10 Sep Sharing is Caring: The Cultural Shift Away from Ownership
We all heard the phrase “sharing is caring” while growing up, ingrained in our heads by adults in an effort to promote positive, unselfish interaction between playmates. We love those short, catchy one liners that rhyme, don’t we? But the funny thing is that our culture as a whole reflects a far different ideal: individual ownership equals success. The American Dream was built upon this idea, even. Everyone can prove their success by how much they own, be it land, a house, a car, or any other trappings of American prosperity…or so the story goes.
But lately, the American Dream is waking up. The reality is that these values no longer hold the lure that they used to. Nowadays, there is a shift away from individual ownership to a culture of sharing. It’s widely said that it’s the Millennial generation at the forefront of this cultural change, and I really can’t argue with that. The 16-34 age demographic faces an unstable economy that is only recently finding its Zen, $1 trillion dollars in student debt, and high rates of unemployment.
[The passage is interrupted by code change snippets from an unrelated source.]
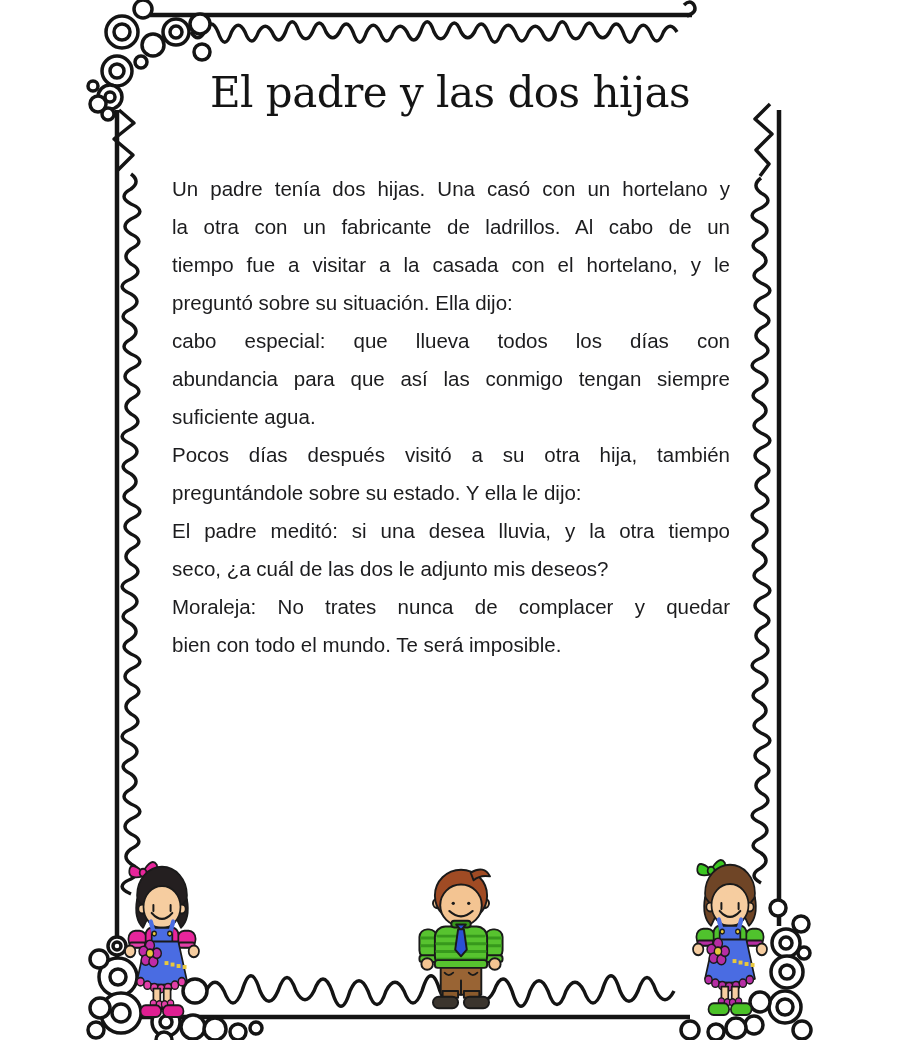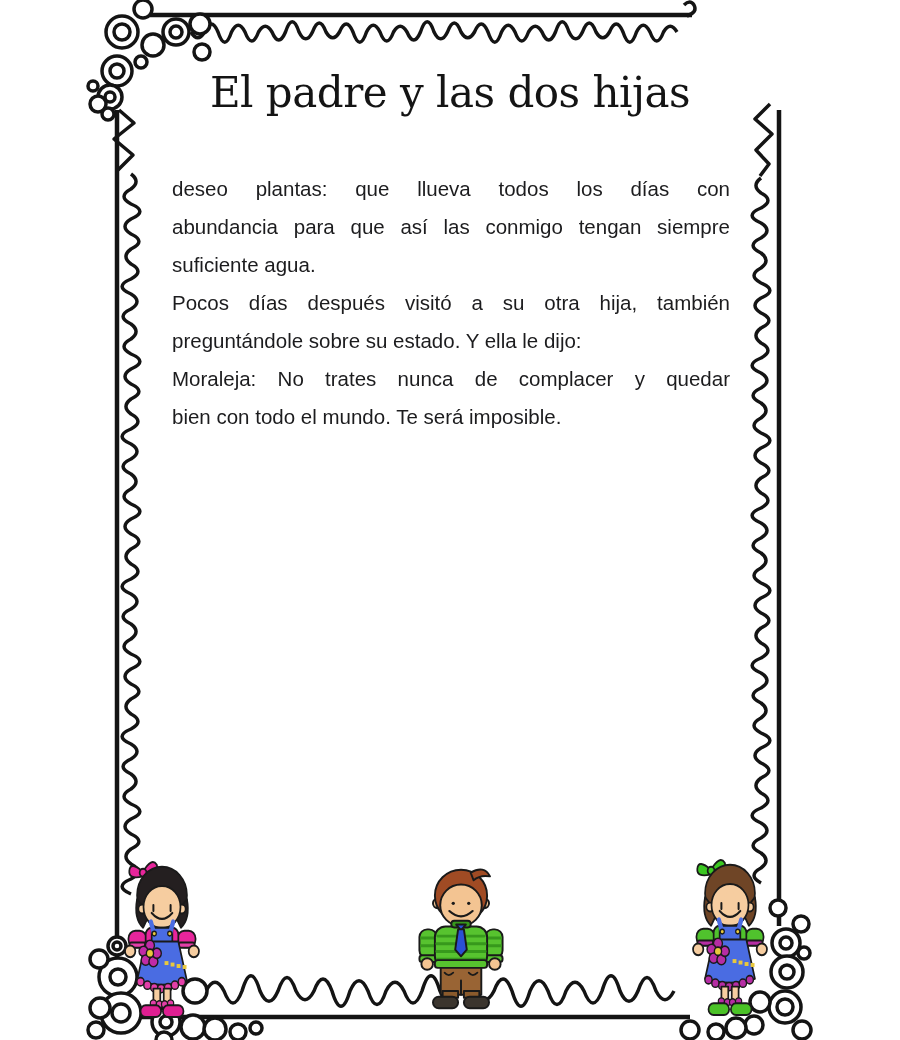--- a/index.html
+++ b/index.html
@@ -91,27 +91,37 @@
       <circle cx="736" cy="1028" r="10" fill="#fff" stroke="#141414" stroke-width="3.5"></circle>
       <circle cx="716" cy="1032" r="8" fill="#fff" stroke="#141414" stroke-width="3.5"></circle>
       <circle cx="690" cy="1030" r="9" fill="#fff" stroke="#141414" stroke-width="3.5"></circle>
       <circle cx="802" cy="1030" r="9" fill="#fff" stroke="#141414" stroke-width="3.5"></circle>
     </svg>
 
   <h1 class="title">El padre y las dos hijas</h1>
 
   <div class="story" id="story">
       <div class="paragraph">
-        <div class="line just">deseo plantas: que llueva todos los días con</div>
+        <div class="line just">Un padre tenía dos hijas. Una casó con un hortelano y</div>
+        <div class="line just">la otra con un fabricante de ladrillos. Al cabo de un</div>
+        <div class="line just">tiempo fue a visitar a la casada con el hortelano, y le</div>
+        <div class="line">preguntó sobre su situación. Ella dijo:</div>
+      </div>
+      <div class="paragraph">
+        <div class="line just">cabo especial: que llueva todos los días con</div>
         <div class="line just">abundancia para que así las conmigo tengan siempre</div>
         <div class="line">suficiente agua.</div>
       </div>
       <div class="paragraph">
         <div class="line just">Pocos días después visitó a su otra hija, también</div>
         <div class="line">preguntándole sobre su estado. Y ella le dijo:</div>
+      </div>
+      <div class="paragraph">
+        <div class="line just">El padre meditó: si una desea lluvia, y la otra tiempo</div>
+        <div class="line">seco, ¿a cuál de las dos le adjunto mis deseos?</div>
       </div>
       <div class="paragraph">
         <div class="line just">Moraleja: No trates nunca de complacer y quedar</div>
         <div class="line">bien con todo el mundo. Te será imposible.</div>
       </div>
     </div>
 
   <svg class="char char-girl1" viewBox="0 0 100 170" preserveAspectRatio="none" xmlns="http://www.w3.org/2000/svg" style="--hair: #241f20; --skin: #f6cda0; --shirt: #e7259b; --overalls: #4a6ce2; --flower: #c02ba6; --center: #e9c83d; --accent: #e33fa8; --shoes: #df1f92; --bow: #e7259b;">
       <use href="#girl-shape"></use>
     </svg>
We (I’ll use that pronoun since I’m writing as a 26 year old) are shying away from big purchases – cars and homes mainly – that used to be the benchmarks of economic strength and recovery. But any large scale cultural shift doesn’t just effect the generation it stems from; it effects everyone since it changes the core ideals and outcomes of our economic progress.
[quote float=”default”]Growing up in the ‘burbs was part of the reason driving was so central to Baby Boomers’ lives. Car keys meant freedom. To city dwellers, they mean struggling to find an empty parking spot. – Jordan Weissmann, The Atlantic[/quote]
Sharing vs. Ownership
A lot of this movement away from ownership to sharing has to do with a one big guilty party: technology. We now have access to anything we want, whenever and wherever we want it right at our fingertips, literally. Scarcity has become scarce. This has affected the declining rates of car and home purchases, along with the very idea of ownership in all facets. Some examples:
- Instead of buying a car, you use the light rail or car sharing service like ZipCar where you can rent a car by the hour all via a mobile app.
- Instead of purchasing individual albums, you sign up for a streaming service (Spotify, Pandora) and you can access almost any song, anywhere you want.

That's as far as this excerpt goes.